As outras quatro barragens já sujeitas a concurso situam-se no Alto Tâmega, estando no interior de um círculo com um raio de uma dezena de quilómetros. A quinta barragem da sub-bacia do Tâmega é a do Fridão, e está a gerar polémica por ficar apenas a 12 km da cidade de Amarante: isto significa que a população ficará emparedada entre um dique, com 90 metros de água acima da cidade, e um açude, num plano mais elevado que o paredão da barragem do Torrão. Em caso de cheia rápida e da necessidade de abrir as comportas da barragem, isso colocaria em elevado risco a população de Amarante. Além disso, com a possível alteração do nível da água e das suas condições de circulação, será danificado o rico património paisagístico da cidade.
No total são seis novas barragens para a bacia do Douro, já muito intervencionada por barragens (tanto no lado português, como no espanhol) e com poucas áreas entregues aos ecossistemas naturais e biodiversidade. Estes novos projectos vão alterar definitivamente as relações entre os ecossistemas ribeirinhos, bem como entre as populações e o seu ambiente natural e paisagem, nomeadamente na continuação de actividades económicas de baixo impacto ambiental e que são essenciais para a fixação das populações. Para além disso, vão agravar a já pouca qualidade das águas do Douro.

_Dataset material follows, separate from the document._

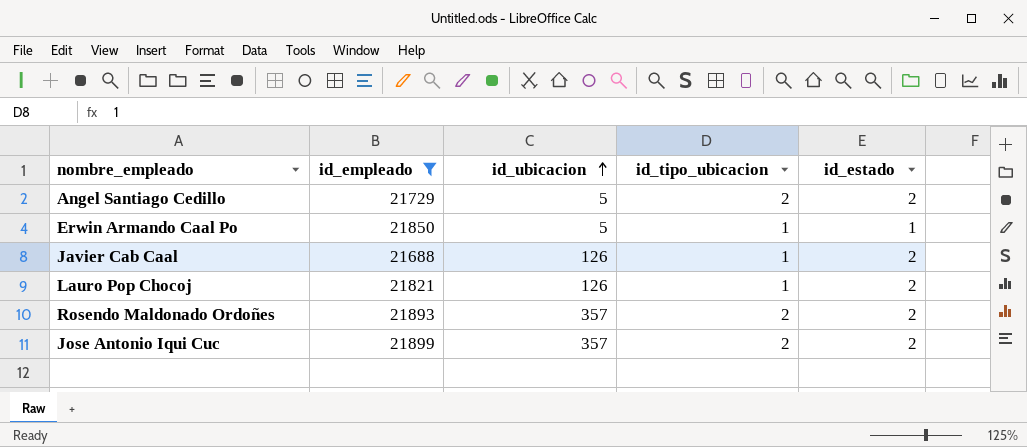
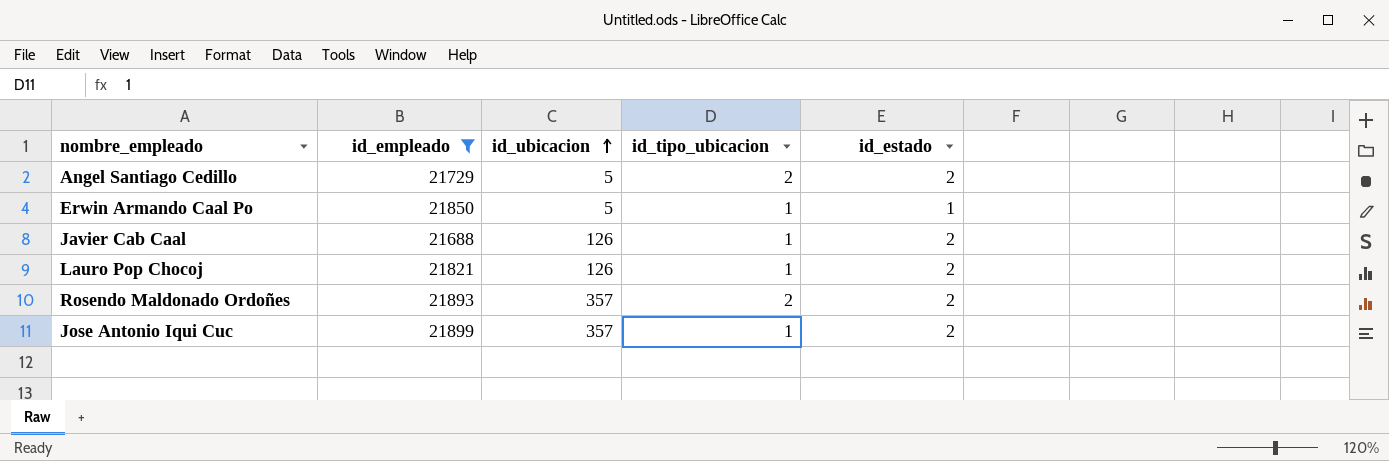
Jose Antonio Iqui Cuc | id_tipo_ubicacion: 2 -> 1

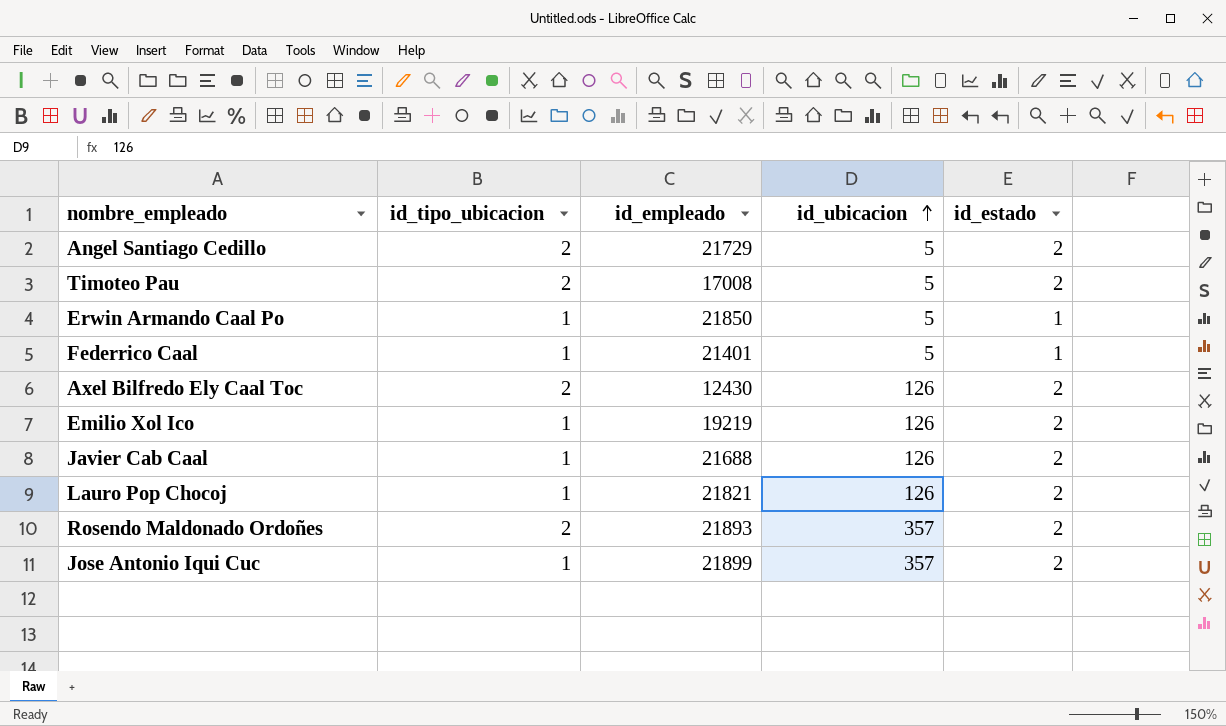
filter: id_empleado >= 21688 -> none
column id_tipo_ubicacion | position: 4 -> 2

A barragem de Almourol, situada na bacia do Tejo, vai submergir toda a zona ribeirinha de Abrantes. Isto significa que a obra de 10 milhões de euros e inaugurada há apenas 6 meses do açude insuflável, uma obra pioneira para a gestão dos caudais e que potenciou a relação das populações com o seu rio e a valorização paisagística da cidade, irá desaparecer. Inundadas serão também dezenas de habitações e centenas de hectares de terrenos agrícolas, assim como algumas estradas e estruturas de saneamento. Ficarão submersas ainda as infra-estruturas, de restauração e desportos náuticos, construídas no âmbito do programa Aquapolis e financiado pelo III Quadro Comunitário de Apoio.
Quanto ao Baixo Sabor é conhecido que é o último rio selvagem da Europa, situando-se num local classificado pela Rede Natura 2000, com habitats prioritários para a conservação.
Realmente não se percebe a ânsia do Governo em avançar com estas obras, sem aprofundar os estudos de alternativas energéticas e os processos de participação pública. Sobre o impacto das barragens o próprio Secretário de Estado do Ambiente admitiu que algumas irão ter "impactos draconianos", alegando que não é possível fazê-las sem impacto.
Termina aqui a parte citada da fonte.